WHAT IS NEEDED
Retype the records below exactly as they appear.

INFORMATION PROVIDED

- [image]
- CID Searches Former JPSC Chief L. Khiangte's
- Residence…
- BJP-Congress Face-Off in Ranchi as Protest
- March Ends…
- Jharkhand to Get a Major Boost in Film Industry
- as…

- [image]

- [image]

RESULT OF THIS EXERCISE
- [image]
- CID Searches Former JPSC Chief L. Khiangte's
- Residence…
- BJP-Congress Face-Off in Ranchi as Protest
- March Ends…
- Jharkhand to Get a Major Boost in Film Industry
- as…

- [image]

- [image]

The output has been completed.